In a Webmaster Hangout, Google’s John Mueller answered whether plagiarized content could hurt a site’s rankings. Mueller’s response gave a peek into how Google handles sites that steal content and the effect it has on your site.
Scraper Sites and Effect on Ranking
There are many bad actors who steal content and use it on their own sites. It is done with automated software. The process is called content scraping and the sites that publish stolen content are known as content scrapers.
Stolen content is associated with the loss of rankings in Google. It’s not unusual to search a snippet of your own content and see another site ranking with it.

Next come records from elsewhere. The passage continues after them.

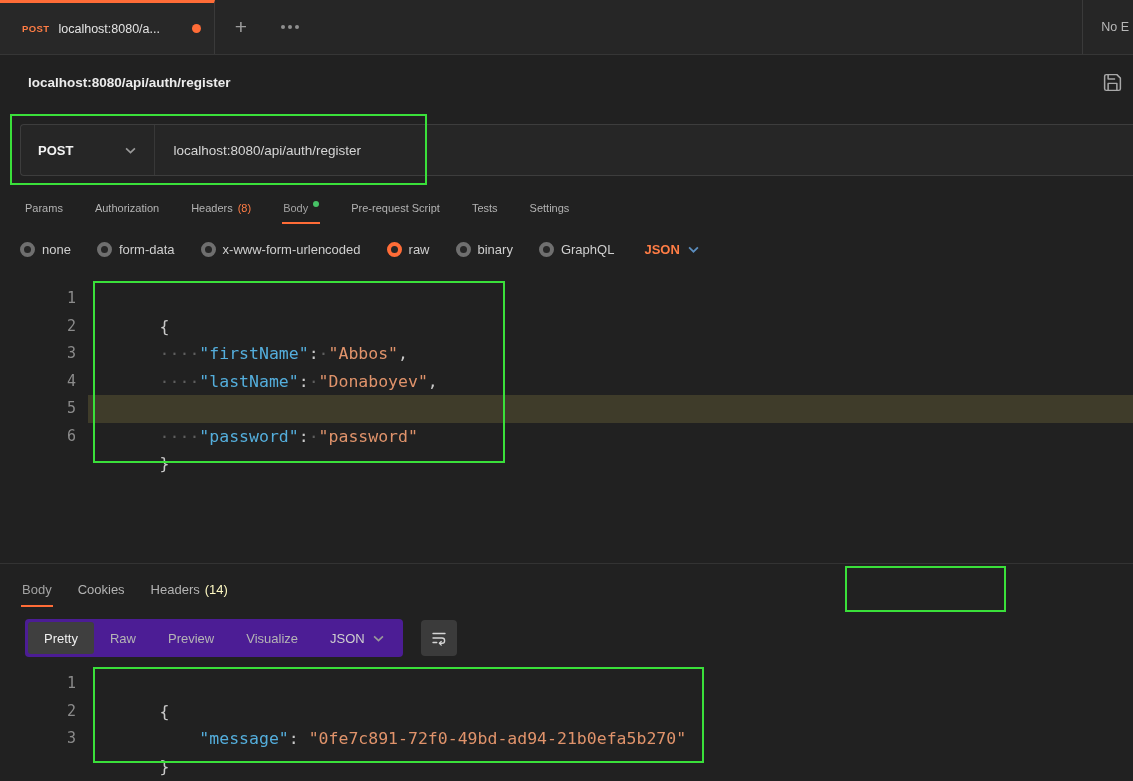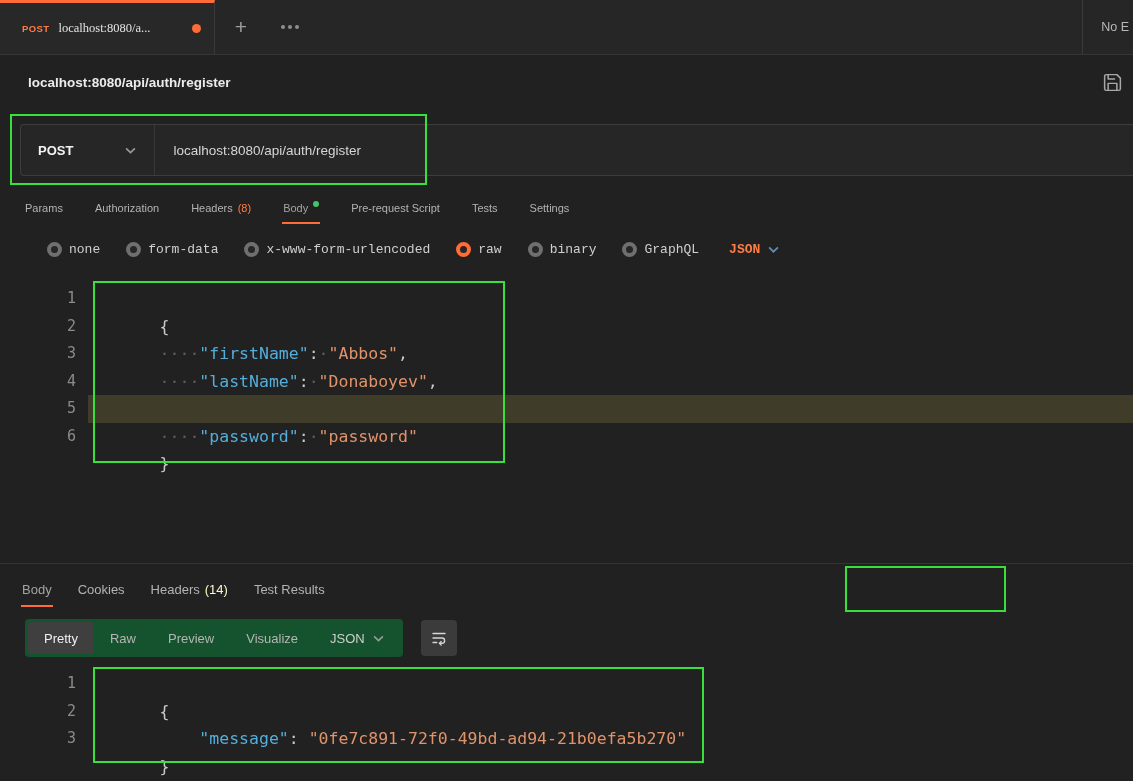"localhost:8080/a..." .tab-title { font-family: Liberation Serif, serif -> none }
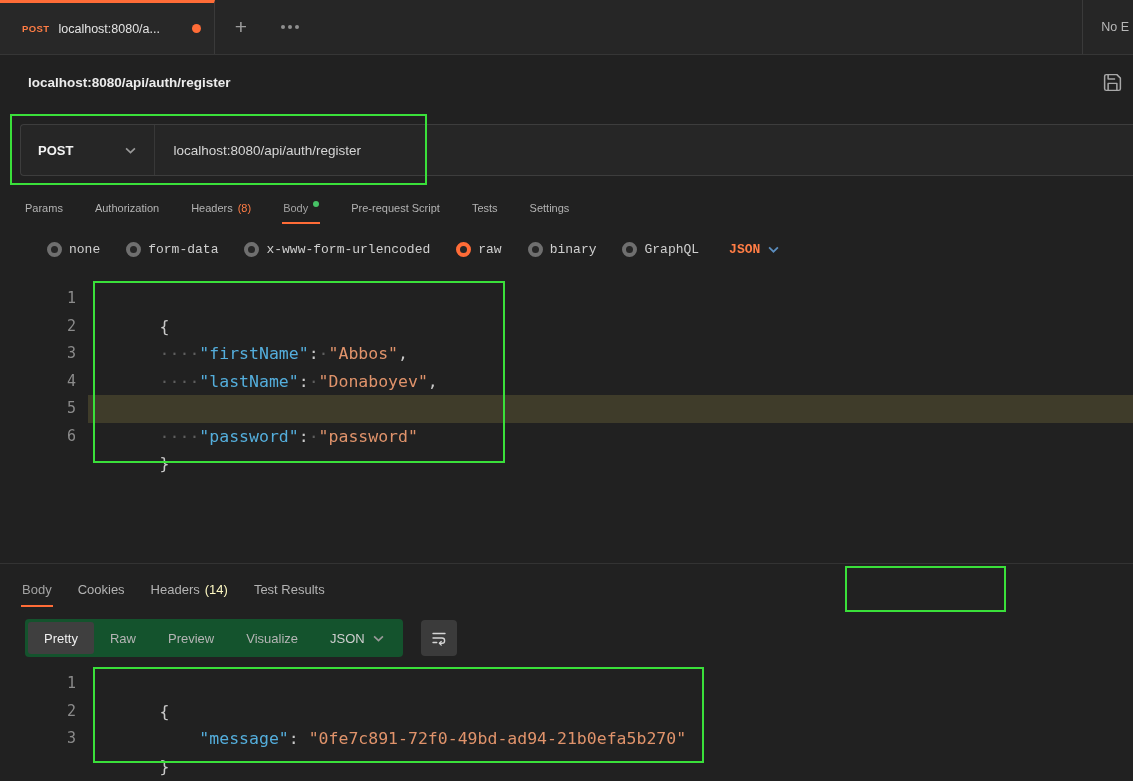"none" .radiorow { font-family: Liberation Mono, monospace -> none; padding-left: 47px -> 20px }
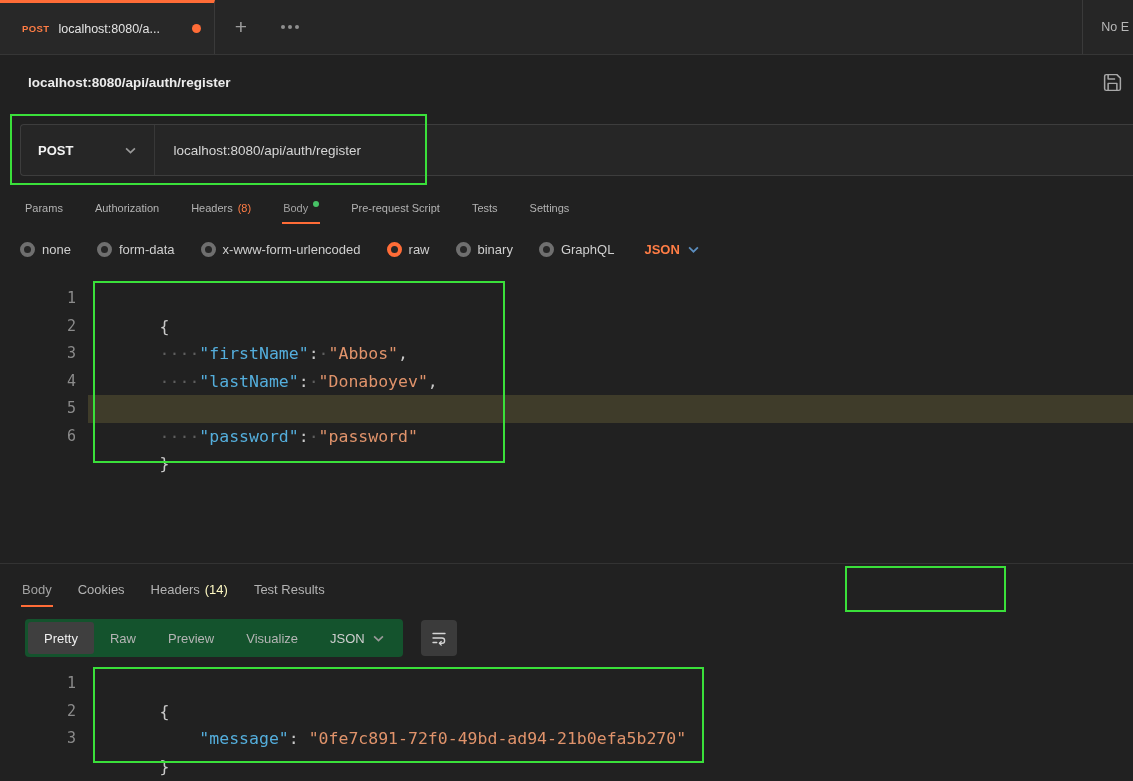"Test Results" div.rtab { html: <div> <span>Test Results</span> </div> -> none }
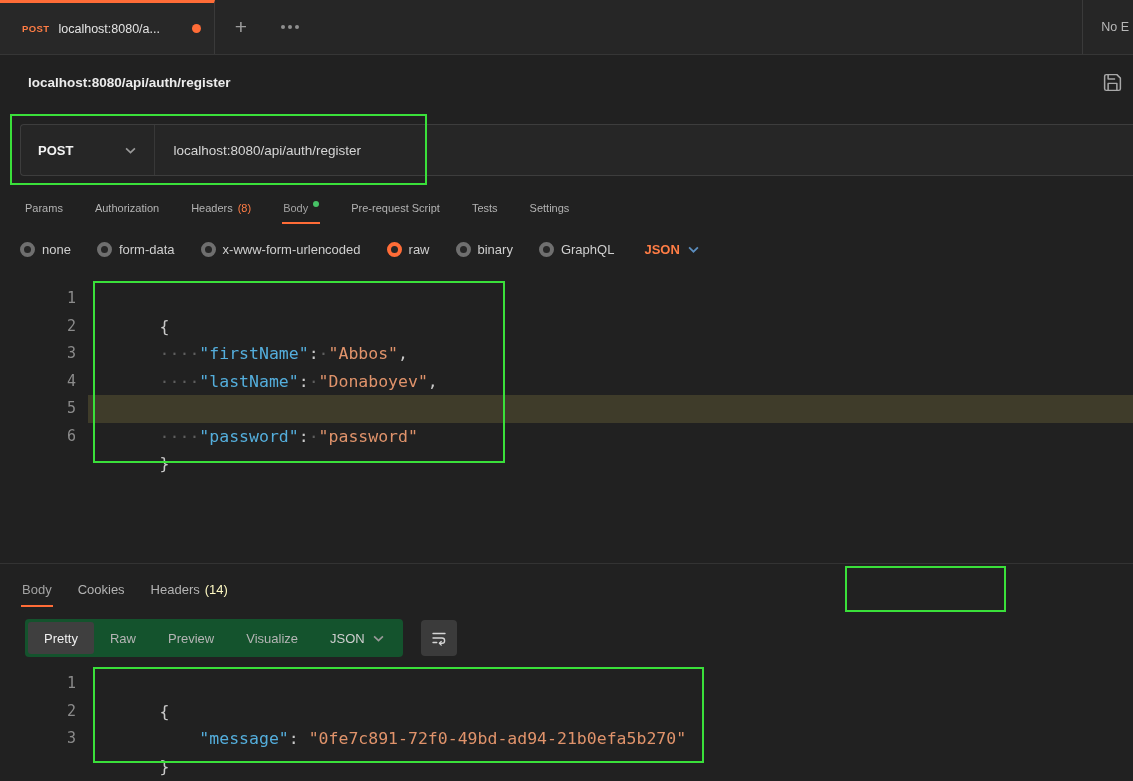"Pretty" .viewgroup { background: #14532d -> #4c1d95 }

The concern about the effect on rankings is a legitimate one.
Here is the question:
“A few websites have started scraping my content and have been publishing them. We tried to contact their hosts for a DMCA takedown without luck. Does having my content scraped and republished hurt my site? Should I disavow these URLs?”
What is DMCA?
The question made a reference to a DMCA takedown. DMCA is an American law called The Digital Millennium Copyright Act (DMCA).
The law protects hosts, domain name registrars and other businesses from liability for copyright violations as long as they provide a way for content creators to request that stolen content be removed. It also provides due process provisions that allow the takedown to be contested which can then result in costly litigation for the content creator.
It’s somewhat surprising that the publisher tried using the DMCA and failed. This can happen when the web host and/or domain name registrar are in a country outside of the USA. Each country has their own remedy.
Does Copied Content Affect Rankings?
Google’s John Mueller gave an overview of how stolen content affects rankings:
“So from our point of view, other sites copying your content wouldn’t be something that would negatively affect your website. So that’s a very common situation, that sites copy content.
…if you’re not seeing those copies showing up in search for the queries that you care about then it might not be the highest priority to focus on.”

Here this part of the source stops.